**Exercise brief:** Output all of the data below exactly as given.

....

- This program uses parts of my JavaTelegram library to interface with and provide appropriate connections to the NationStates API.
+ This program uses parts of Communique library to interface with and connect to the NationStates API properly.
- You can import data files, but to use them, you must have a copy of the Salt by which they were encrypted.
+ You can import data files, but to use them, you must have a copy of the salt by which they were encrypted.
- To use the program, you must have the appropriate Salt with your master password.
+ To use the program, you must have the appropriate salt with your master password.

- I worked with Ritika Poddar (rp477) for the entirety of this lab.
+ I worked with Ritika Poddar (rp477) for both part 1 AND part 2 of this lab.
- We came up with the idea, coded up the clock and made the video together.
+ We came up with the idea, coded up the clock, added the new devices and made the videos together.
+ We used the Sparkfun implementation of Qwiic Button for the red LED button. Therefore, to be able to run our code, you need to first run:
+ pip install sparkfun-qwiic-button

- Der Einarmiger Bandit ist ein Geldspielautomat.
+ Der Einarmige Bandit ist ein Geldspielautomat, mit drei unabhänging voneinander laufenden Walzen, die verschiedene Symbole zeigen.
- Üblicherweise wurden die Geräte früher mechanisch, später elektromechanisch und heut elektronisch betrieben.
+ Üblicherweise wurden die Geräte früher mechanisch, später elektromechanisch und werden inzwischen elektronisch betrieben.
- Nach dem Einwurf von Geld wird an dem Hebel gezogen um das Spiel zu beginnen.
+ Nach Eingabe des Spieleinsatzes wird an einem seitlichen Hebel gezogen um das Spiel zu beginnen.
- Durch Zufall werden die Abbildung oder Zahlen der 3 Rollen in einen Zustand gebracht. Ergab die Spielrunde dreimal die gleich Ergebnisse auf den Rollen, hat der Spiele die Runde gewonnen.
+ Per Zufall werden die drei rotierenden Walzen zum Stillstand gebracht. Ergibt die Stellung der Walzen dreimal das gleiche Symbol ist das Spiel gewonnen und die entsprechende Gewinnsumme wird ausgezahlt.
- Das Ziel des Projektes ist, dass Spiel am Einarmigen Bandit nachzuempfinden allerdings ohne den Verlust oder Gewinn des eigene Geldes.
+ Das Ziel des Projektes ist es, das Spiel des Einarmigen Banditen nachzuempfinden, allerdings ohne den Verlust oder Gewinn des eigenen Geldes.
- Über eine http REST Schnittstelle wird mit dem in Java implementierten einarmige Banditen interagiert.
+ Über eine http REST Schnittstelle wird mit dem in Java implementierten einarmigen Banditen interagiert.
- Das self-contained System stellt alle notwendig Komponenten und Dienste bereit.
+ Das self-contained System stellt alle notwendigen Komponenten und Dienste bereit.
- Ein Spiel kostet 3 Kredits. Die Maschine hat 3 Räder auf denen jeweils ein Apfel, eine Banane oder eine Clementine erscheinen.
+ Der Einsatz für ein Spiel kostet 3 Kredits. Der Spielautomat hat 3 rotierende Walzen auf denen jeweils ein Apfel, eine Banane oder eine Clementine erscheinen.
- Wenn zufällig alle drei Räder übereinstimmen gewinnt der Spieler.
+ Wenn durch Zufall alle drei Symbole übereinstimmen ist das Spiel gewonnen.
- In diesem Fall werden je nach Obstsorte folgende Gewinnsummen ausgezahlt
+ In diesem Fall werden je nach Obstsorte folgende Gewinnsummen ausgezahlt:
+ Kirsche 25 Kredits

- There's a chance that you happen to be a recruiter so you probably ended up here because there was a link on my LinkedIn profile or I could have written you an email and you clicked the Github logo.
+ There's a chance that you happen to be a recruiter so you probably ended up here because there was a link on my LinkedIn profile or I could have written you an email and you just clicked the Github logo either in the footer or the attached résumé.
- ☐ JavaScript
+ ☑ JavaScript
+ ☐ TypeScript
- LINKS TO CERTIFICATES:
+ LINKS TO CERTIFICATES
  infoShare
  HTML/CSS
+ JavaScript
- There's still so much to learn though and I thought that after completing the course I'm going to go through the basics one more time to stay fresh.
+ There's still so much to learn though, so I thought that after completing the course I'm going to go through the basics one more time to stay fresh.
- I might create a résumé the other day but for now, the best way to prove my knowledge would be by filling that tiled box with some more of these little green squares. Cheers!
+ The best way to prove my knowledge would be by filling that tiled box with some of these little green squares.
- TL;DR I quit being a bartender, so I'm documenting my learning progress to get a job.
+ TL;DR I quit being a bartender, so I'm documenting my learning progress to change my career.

....

**Output of the exercise:**
- This program uses parts of my JavaTelegram library to interface with and provide appropriate connections to the NationStates API.
+ This program uses parts of Communique library to interface with and connect to the NationStates API properly.
- You can import data files, but to use them, you must have a copy of the Salt by which they were encrypted.
+ You can import data files, but to use them, you must have a copy of the salt by which they were encrypted.
- To use the program, you must have the appropriate Salt with your master password.
+ To use the program, you must have the appropriate salt with your master password.

- I worked with Ritika Poddar (rp477) for the entirety of this lab.
+ I worked with Ritika Poddar (rp477) for both part 1 AND part 2 of this lab.
- We came up with the idea, coded up the clock and made the video together.
+ We came up with the idea, coded up the clock, added the new devices and made the videos together.
+ We used the Sparkfun implementation of Qwiic Button for the red LED button. Therefore, to be able to run our code, you need to first run:
+ pip install sparkfun-qwiic-button

- Der Einarmiger Bandit ist ein Geldspielautomat.
+ Der Einarmige Bandit ist ein Geldspielautomat, mit drei unabhänging voneinander laufenden Walzen, die verschiedene Symbole zeigen.
- Üblicherweise wurden die Geräte früher mechanisch, später elektromechanisch und heut elektronisch betrieben.
+ Üblicherweise wurden die Geräte früher mechanisch, später elektromechanisch und werden inzwischen elektronisch betrieben.
- Nach dem Einwurf von Geld wird an dem Hebel gezogen um das Spiel zu beginnen.
+ Nach Eingabe des Spieleinsatzes wird an einem seitlichen Hebel gezogen um das Spiel zu beginnen.
- Durch Zufall werden die Abbildung oder Zahlen der 3 Rollen in einen Zustand gebracht. Ergab die Spielrunde dreimal die gleich Ergebnisse auf den Rollen, hat der Spiele die Runde gewonnen.
+ Per Zufall werden die drei rotierenden Walzen zum Stillstand gebracht. Ergibt die Stellung der Walzen dreimal das gleiche Symbol ist das Spiel gewonnen und die entsprechende Gewinnsumme wird ausgezahlt.
- Das Ziel des Projektes ist, dass Spiel am Einarmigen Bandit nachzuempfinden allerdings ohne den Verlust oder Gewinn des eigene Geldes.
+ Das Ziel des Projektes ist es, das Spiel des Einarmigen Banditen nachzuempfinden, allerdings ohne den Verlust oder Gewinn des eigenen Geldes.
- Über eine http REST Schnittstelle wird mit dem in Java implementierten einarmige Banditen interagiert.
+ Über eine http REST Schnittstelle wird mit dem in Java implementierten einarmigen Banditen interagiert.
- Das self-contained System stellt alle notwendig Komponenten und Dienste bereit.
+ Das self-contained System stellt alle notwendigen Komponenten und Dienste bereit.
- Ein Spiel kostet 3 Kredits. Die Maschine hat 3 Räder auf denen jeweils ein Apfel, eine Banane oder eine Clementine erscheinen.
+ Der Einsatz für ein Spiel kostet 3 Kredits. Der Spielautomat hat 3 rotierende Walzen auf denen jeweils ein Apfel, eine Banane oder eine Clementine erscheinen.
- Wenn zufällig alle drei Räder übereinstimmen gewinnt der Spieler.
+ Wenn durch Zufall alle drei Symbole übereinstimmen ist das Spiel gewonnen.
- In diesem Fall werden je nach Obstsorte folgende Gewinnsummen ausgezahlt
+ In diesem Fall werden je nach Obstsorte folgende Gewinnsummen ausgezahlt:
+ Kirsche 25 Kredits

- There's a chance that you happen to be a recruiter so you probably ended up here because there was a link on my LinkedIn profile or I could have written you an email and you clicked the Github logo.
+ There's a chance that you happen to be a recruiter so you probably ended up here because there was a link on my LinkedIn profile or I could have written you an email and you just clicked the Github logo either in the footer or the attached résumé.
- ☐ JavaScript
+ ☑ JavaScript
+ ☐ TypeScript
- LINKS TO CERTIFICATES:
+ LINKS TO CERTIFICATES
  infoShare
  HTML/CSS
+ JavaScript
- There's still so much to learn though and I thought that after completing the course I'm going to go through the basics one more time to stay fresh.
+ There's still so much to learn though, so I thought that after completing the course I'm going to go through the basics one more time to stay fresh.
- I might create a résumé the other day but for now, the best way to prove my knowledge would be by filling that tiled box with some more of these little green squares. Cheers!
+ The best way to prove my knowledge would be by filling that tiled box with some of these little green squares.
- TL;DR I quit being a bartender, so I'm documenting my learning progress to get a job.
+ TL;DR I quit being a bartender, so I'm documenting my learning progress to change my career.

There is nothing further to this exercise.